A simple Tamil text tokenizer library with modern Python structure
Project description
tamil-tokenizer
A simple and efficient Tamil text tokenizer library with modern Python structure.
Features
- Tamil Text Tokenization: Comprehensive tokenization for Tamil text
- Multiple Tokenization Methods: Word, sentence, character, syllable, and grapheme-level tokenization
- Enhanced Text Normalization: Unicode normalization, digit standardization, punctuation standardization
- Script Information Analysis: Comprehensive script detection, complexity scoring, and readability assessment
- Language Detection: Automatic Tamil language detection with confidence scores
- Text Validation: Tamil text validation with configurable thresholds
- Character Type Analysis: Detailed analysis of vowels, consonants, conjuncts, and other character types
- Modern Python API: Clean, type-hinted interface with both functional and object-oriented approaches
- Command Line Interface: Full-featured CLI tool for Tamil text processing
- Fast Processing: Efficient regex-based operations
- Error Handling: Comprehensive exception handling with meaningful error messages
- Well Tested: Extensive test suite with high coverage
- Type Hints: Full type annotation support for better IDE experience
Installation
pip install tamil-tokenizer
Dependencies
- Python 3.8+
- regex >= 2022.0.0
Optional Dependencies
For development:
pip install tamil-tokenizer[dev]
Quick Start
from tamil_tokenizer import tokenize_words, tokenize_sentences, TamilTokenizer
# Quick tokenization
words = tokenize_words("தமிழ் மொழி அழகான மொழி")
print(f"Words: {words}")
sentences = tokenize_sentences("வணக்கம். நீங்கள் எப்படி இருக்கிறீர்கள்?")
print(f"Sentences: {sentences}")
# Using TamilTokenizer class
tokenizer = TamilTokenizer()
tokens = tokenizer.tokenize("தமிழ் உரை", method="words")
print(f"Tokens: {tokens}")
Usage Examples
Basic Tokenization
from tamil_tokenizer import tokenize_words, tokenize_sentences, tokenize_characters
# Word tokenization
text = "தமிழ் மொழி அழகான மொழி"
words = tokenize_words(text)
print(f"Words: {words}")
# Output: ['தமிழ்', 'மொழி', 'அழகான', 'மொழி']
# Sentence tokenization
text = "வணக்கம். நீங்கள் எப்படி இருக்கிறீர்கள்? நன்றாக இருக்கிறேன்!"

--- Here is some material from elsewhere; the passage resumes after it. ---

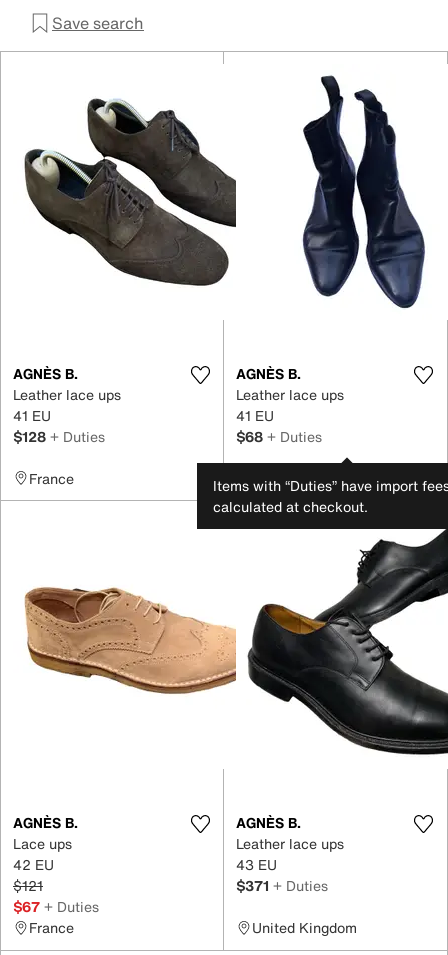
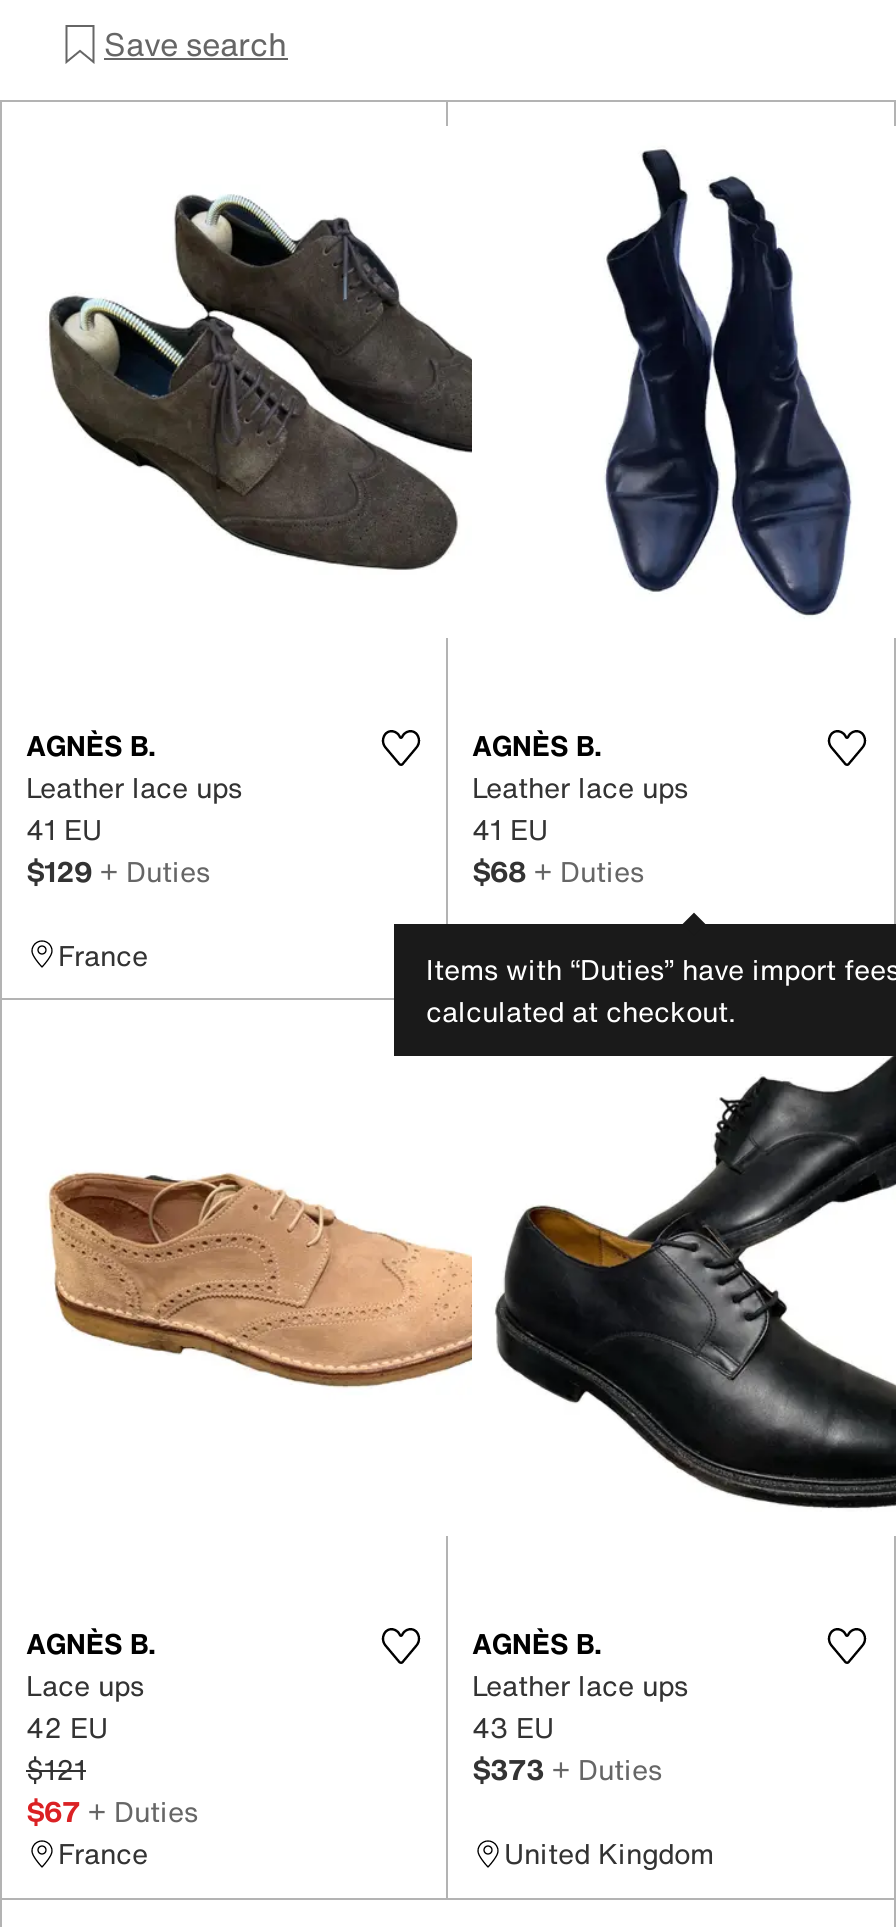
- $128 + Duties
+ $129 + Duties

- $371 + Duties
+ $373 + Duties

sentences = tokenize_sentences(text)
print(f"Sentences: {sentences}")
# Output: ['வணக்கம்', 'நீங்கள் எப்படி இருக்கிறீர்கள்', 'நன்றாக இருக்கிறேன்']
# Character tokenization
text = "தமிழ்"
characters = tokenize_characters(text)
print(f"Characters: {characters}")
# Output: ['த', 'ம', 'ி', 'ழ', '்']
Using TamilTokenizer Class
from tamil_tokenizer import TamilTokenizer
# Create tokenizer instance
tokenizer = TamilTokenizer()
# General tokenization method
text = "தமிழ் மொழி அழகான மொழி"
words = tokenizer.tokenize(text, method="words")
sentences = tokenizer.tokenize(text, method="sentences")
characters = tokenizer.tokenize(text, method="characters")
print(f"Words: {words}")
print(f"Sentences: {sentences}")
print(f"Characters: {characters}")
Text Cleaning and Normalization
from tamil_tokenizer import clean_text, normalize_text, TamilTokenizer
# Clean text with extra whitespace
messy_text = " தமிழ் மொழி அழகு "
cleaned = clean_text(messy_text)
print(f"Cleaned: '{cleaned}'")
# Output: 'தமிழ் மொழி அழகு'
# Clean text and remove punctuation
tokenizer = TamilTokenizer()
text_with_punct = "தமிழ், மொழி! அழகு?"
cleaned_no_punct = tokenizer.clean_text(text_with_punct, remove_punctuation=True)
print(f"No punctuation: '{cleaned_no_punct}'")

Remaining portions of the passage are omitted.